The key findings in the intended treatment analysis in patients (n = 105) in the RIF-ATRA (n = 69) and ATRO-ATRA (n =36) arms at the data cut-off (August 2017) were as follows:
- CR in the RIF-ATRA and ATO-ATRA arms: 100% (69/69) vs 94.4% (34/36) respectively, P = 0.12
- 2-year EFS rate in the RIF-ATRA and ATO-ATRA arm: 97.1% vs 94.4%, P = 0.49
- EFS rate difference between the RIF-ATRA and ATO-ATRA arms was 2.7% (95% CI, 5.8–11.1)
- The lower limit of the 95% CI for EFS rate difference was greater than -10% non-inferiority margin, confirming non-inferiority; P = 0.0017
- OS was significantly longer in the RIF-ATRA arm compared to the ATO-ATRA arm: P = 0.046
- There was no significant difference in relapse between the RIF-ATRA and the ATO-ATRA arm: P = 0. 32
- Liver damage during induction in the RIF-ATRA vs ATO-ATRA arms: 58% vs 78%, P = 0.05
The presenter concluded by stating that RIF plus ATRA is not inferior to ATO plus ATRA as first-line treatment of patients with non high-risk APL. Hong-Hu Zhu further added that their results suggest that “oral, chemo-free outpatient model might be an alternative to current frontline treatment of APL.”
Previous results from a phase III randomized controlled trial which is evaluating the advantage of tamibarotene, synthetic retinoid, to ATRA in maintenance therapy for newly diagnosed APL have demonstrated that 4-year RFS did not significantly differ between patients treated with ATRA or tamibarotene. However, an improved efficacy of tamibarotene in high-risk patients was suggested, thus further investigation was required.4 The speaker presented the long-term outcomes of patients treated in this phase III randomized study.
Overall, 347 newly diagnosed APL patients (median age = 48 years) were enrolled in this study with cytogenetic and/or molecular evidence of t(15;17)/PML-RARA. For induction therapy, ATRA (45 mg/m2 daily) was administered to all patients until Complete Remission (CR) or for 60 Days. Of the 344 eligible patients, 318 (92.4%) patients achieved CR.
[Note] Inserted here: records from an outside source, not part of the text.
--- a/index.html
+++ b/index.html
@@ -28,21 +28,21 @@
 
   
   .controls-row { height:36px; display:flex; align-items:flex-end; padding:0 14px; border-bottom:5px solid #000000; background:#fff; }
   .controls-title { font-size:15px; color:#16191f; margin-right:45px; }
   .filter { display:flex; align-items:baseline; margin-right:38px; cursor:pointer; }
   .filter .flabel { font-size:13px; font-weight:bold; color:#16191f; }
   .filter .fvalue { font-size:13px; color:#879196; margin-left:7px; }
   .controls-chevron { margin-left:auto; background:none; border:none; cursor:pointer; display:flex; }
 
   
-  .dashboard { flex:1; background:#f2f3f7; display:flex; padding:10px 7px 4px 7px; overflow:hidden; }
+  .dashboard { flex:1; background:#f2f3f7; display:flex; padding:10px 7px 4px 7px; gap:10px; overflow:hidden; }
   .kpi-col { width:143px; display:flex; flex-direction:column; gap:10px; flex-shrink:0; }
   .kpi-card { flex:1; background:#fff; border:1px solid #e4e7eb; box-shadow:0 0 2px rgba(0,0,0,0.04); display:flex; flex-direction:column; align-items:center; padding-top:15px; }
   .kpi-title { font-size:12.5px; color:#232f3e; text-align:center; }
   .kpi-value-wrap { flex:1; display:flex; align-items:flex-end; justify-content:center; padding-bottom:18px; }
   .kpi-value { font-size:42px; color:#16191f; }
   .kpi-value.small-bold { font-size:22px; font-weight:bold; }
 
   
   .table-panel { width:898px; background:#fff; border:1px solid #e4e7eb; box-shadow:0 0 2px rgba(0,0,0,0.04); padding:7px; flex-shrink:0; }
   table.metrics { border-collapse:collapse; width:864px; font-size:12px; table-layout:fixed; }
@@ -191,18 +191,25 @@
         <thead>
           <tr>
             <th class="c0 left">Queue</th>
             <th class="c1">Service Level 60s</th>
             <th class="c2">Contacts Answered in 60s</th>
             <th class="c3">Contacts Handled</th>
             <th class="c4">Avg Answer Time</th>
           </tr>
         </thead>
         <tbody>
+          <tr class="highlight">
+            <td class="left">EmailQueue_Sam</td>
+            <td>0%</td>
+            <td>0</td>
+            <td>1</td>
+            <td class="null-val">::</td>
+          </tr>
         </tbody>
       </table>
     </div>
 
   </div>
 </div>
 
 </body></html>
After completing three courses of consolidation therapy, 269 patients who achieved molecular remission were randomly assigned to two groups of maintenance therapy, and administered tamibarotene (6 mg/m2 daily, n = 134 [median age = 48 years]) divided into 2 doses for 14 days or ATRA (45 mg/m2, n = 134 [median age = 46 years]) divided into 3 doses for 14 days. Each cycle of treatment was repeated every 3 months for 2 years. The primary endpoint of the study was hematological or molecular RFS during the maintenance and follow up period of 7 years.
- 7-year RFS in the tamibarotene and ATRA group; 92% vs 84%, P = 0.030
- 7-year RFS in high-risk patients (n = 52) with an initial leukocyte count ≥ 10,000/µl in the tamibarotene and ATRA group, respectively: 89% vs 63%, P = 0.034
- Twelve patients developed secondary hematopoetic disorders:
- Median time to onset: 3.2 years (range, 0.7–8.2)
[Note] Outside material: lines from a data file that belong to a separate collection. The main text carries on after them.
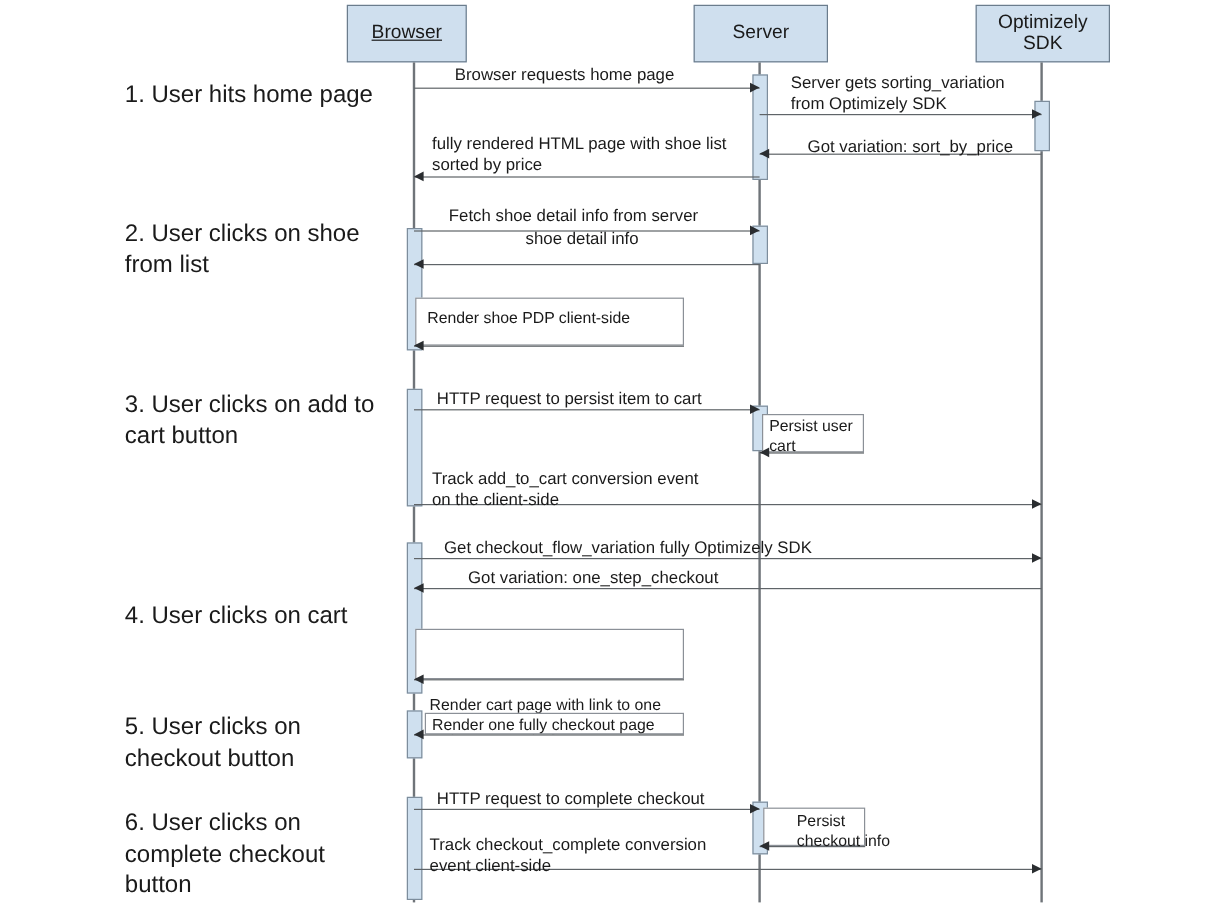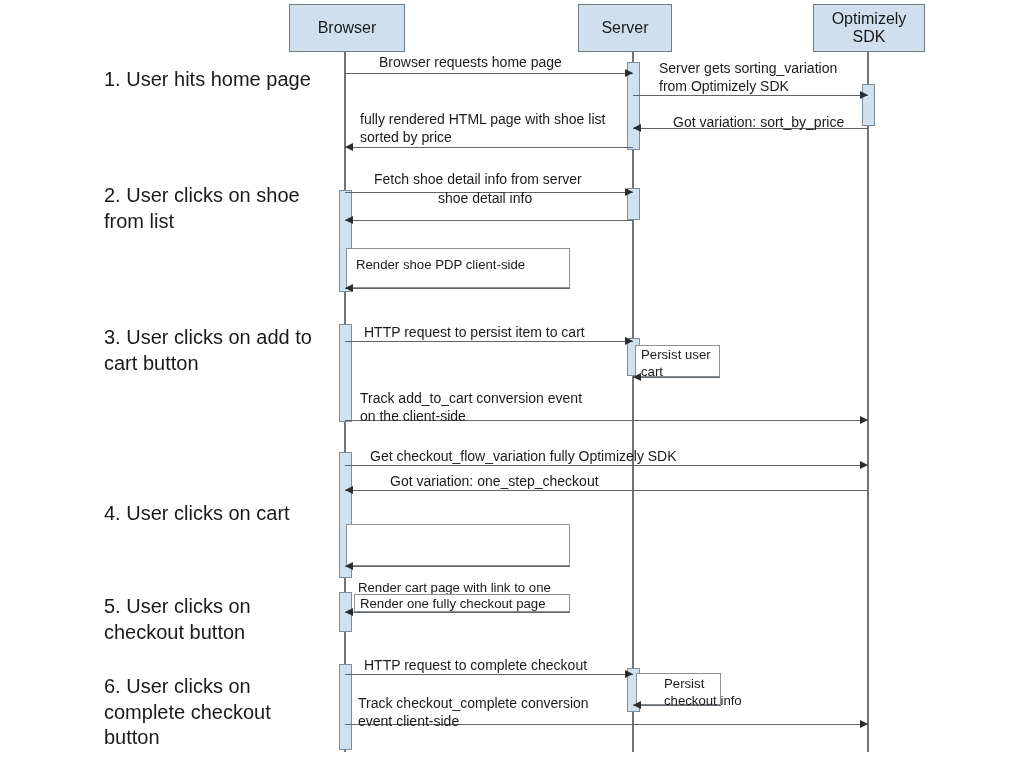--- a/index.html
+++ b/index.html
@@ -68,25 +68,25 @@
     line-height:1.28;
     color:#1a1a1a;
     white-space:pre-line;
   }
 </style>
 </head>
 <body>
 
 <div id="stage">
   <div id="layer-lifelines">
-      <div class="lifeline-head" style="left: 289px; top: 4px; width: 116px; height: 48px;">
+      <div class="lifeline-head" style="left: 289px; top: 4px; width: 100px; height: 48px; text-decoration: underline;">
         <span style="white-space: pre-line;">Browser</span>
       </div>
       <div class="lifeline-line" style="left: 344.25px; top: 52px; height: 700px;"></div>
-      <div class="lifeline-head" style="left: 578px; top: 4px; width: 94px; height: 48px;">
+      <div class="lifeline-head" style="left: 578px; top: 4px; width: 112px; height: 48px;">
         <span style="white-space: pre-line;">Server</span>
       </div>
       <div class="lifeline-line" style="left: 632.25px; top: 52px; height: 700px;"></div>
       <div class="lifeline-head" style="left: 813px; top: 4px; width: 112px; height: 48px;">
         <span style="white-space: pre-line;">Optimizely
 SDK</span>
       </div>
       <div class="lifeline-line" style="left: 867.25px; top: 52px; height: 700px;"></div>
     </div>
   <div id="layer-activations">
- Fourteen patients developed secondary malignancies:
- Median time to onset: 6.0 years (range: 0.8–8.6)
- Grade 3 cardiac complications developed in five patients
- There was no difference in long-term complications between tamibarotene and ATRA groups
Overall, the presenter stated that the analysis at 7 years revealed that “maintenance therapy with tamibarotene was effective to decrease relapse compared with ATRA”. Moreover, tamibarotene was more effective than ATRA in high-risk patients with initial leukocyte count ≥ 10,000/μl. Additionally, due to the long-term complications observed in this study, the speaker noted that these complications should be “carefully evaluated in APL”, particularly in patients whose survival has been dramatically improved.
The speaker further concluded by stating that the results from this study “could lead to a new strategy for the treatment of high risk patients, which is one of the recent priority issues in the treatment of APL.”